[海外] パレスチナ現地レポ/どうなる?!ポストアラファト
インティファーダは和平交渉の障害物なのか?解放の鍵なのか?こうした問いかけと自問の中でパレスチナ大統領選挙が行われた。
今回の新議長選出選挙は、単にアラファト氏の後継者を選ぶという選挙ではなく、インティファーダの意義を問い、パレスチナ建国に向けた戦略を問う選挙となった。
一方、米国占領下のイラクも一月三〇日に選挙が予定されているが、抗米闘争は勢いを増し、米軍によるイラク攻撃はその大義とともにブッシュの世界戦略破綻を日々明らかにしている。
こうした中、ブッシュ大統領とイスラエル首相・シャロンは、アラファト氏の死を奇貨として、「和平」という名のパレスチナ抵抗勢力封じ込めに乗り出しているのである。新議長の下でイスラエルとの和平交渉が準備されているが、ブッシュを後ろ盾としたイスラエル政府の交渉態度は、パレスチナ側に一〇〇歩譲らせて一歩退くといった一方的なもので、パレスチナ自治政府にとって極めて困難な交渉とならざるをえない。
ネオコン・ブッシュの世界戦略にとって中東流動化と再編は、その要であるがゆえに、イラクとパレスチナの行方は、二一世紀の世界の大きな流れを決めるといっても過言ではない。
こうしたなか、パレスチナの各政治勢力は、和平・建国に向けてどんなビジョンを示しているのか?パレスチナの人々はどんな選択を行おうとしているのか?さらに「テロ防止」を名目に建設される「分離壁」の実態とその影響はどのようなものか?一二月上旬占領下のパレスチナに飛んだ。
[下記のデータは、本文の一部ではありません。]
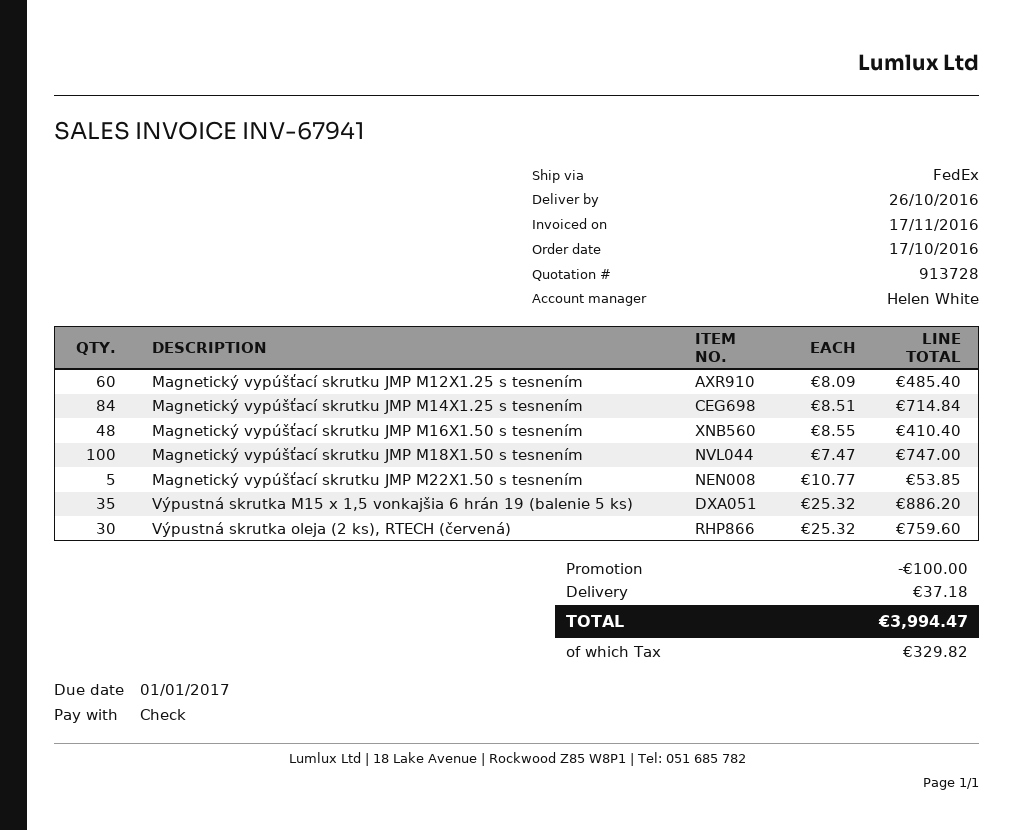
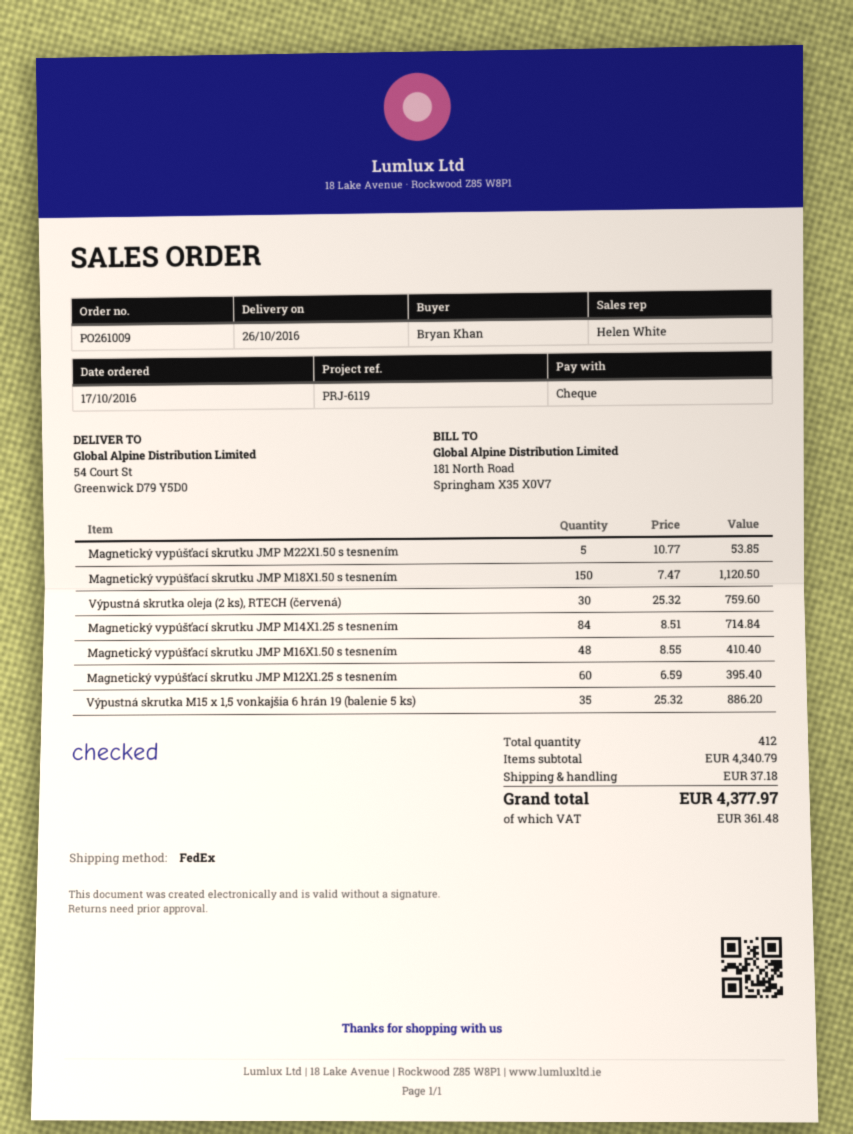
Magnetický vypúšťací skrutku JMP M12X1.25 s tesnením: 60 x 8.09 = 485.40 -> 60 x 6.59 = 395.40
Magnetický vypúšťací skrutku JMP M18X1.50 s tesnením: 100 x 7.47 = 747.00 -> 150 x 7.47 = 1120.50
discount: 100.00 -> none
tax: 329.82 -> 361.48
total: 3994.47 -> 4377.97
(編集部)
人生奪ったアパルトヘイト壁
「『壁』ができてから売上が七割減ってしまった。六人いた従業員も今じゃ二人。何とか営業を続けたいと思うが、これじゃあ、店を閉めるほかないね」
エルサレムとラマラ(パレスチナ議長府所在地・政治の中心)を結ぶ交通の要所であるベイト・ハニーナの表通りで家具店を営むサミーさん(五〇歳)は、壁の影響をこう語る。
ベイト・ハニーナは、エルサレム旧市街ダマスカス門から出るバスに乗り北へ二〇分ほどだ。丘を越え、次から次へと現れる入植地を横目に見ながら小さな検問所を通り抜け、四車線の街道を走っていると、センターラインに沿って高さ八b、厚さ五〇aほどのコンクリート製の『壁』が突然現れて、この道を二つに切断した。北部から建設されてきた壁は、ベイト・ハニーナを超え、エルサレムに向かっているところだった。
サミーさんは米国で出稼ぎをして貯めた金と借金で、一昨年夏に高級家具店をオープンした。商売は順調な滑り出しで、ようやく経営も安定してきたと思った矢先の昨年九月に分離壁の建設が始まって客足がガタ落ちとなったという。店の前に「分離壁」が建設され、壁の向こう側の客が来られなくなっただけでなく、人と車の流れも変わってしまった。ラマラ行きの車は全て壁の向こう側を通るように規制されたからだ。彼が店を閉めて残るのは、背負いきれない借金だけだ。こうして彼の人生は『壁』によってつぶされようとしている。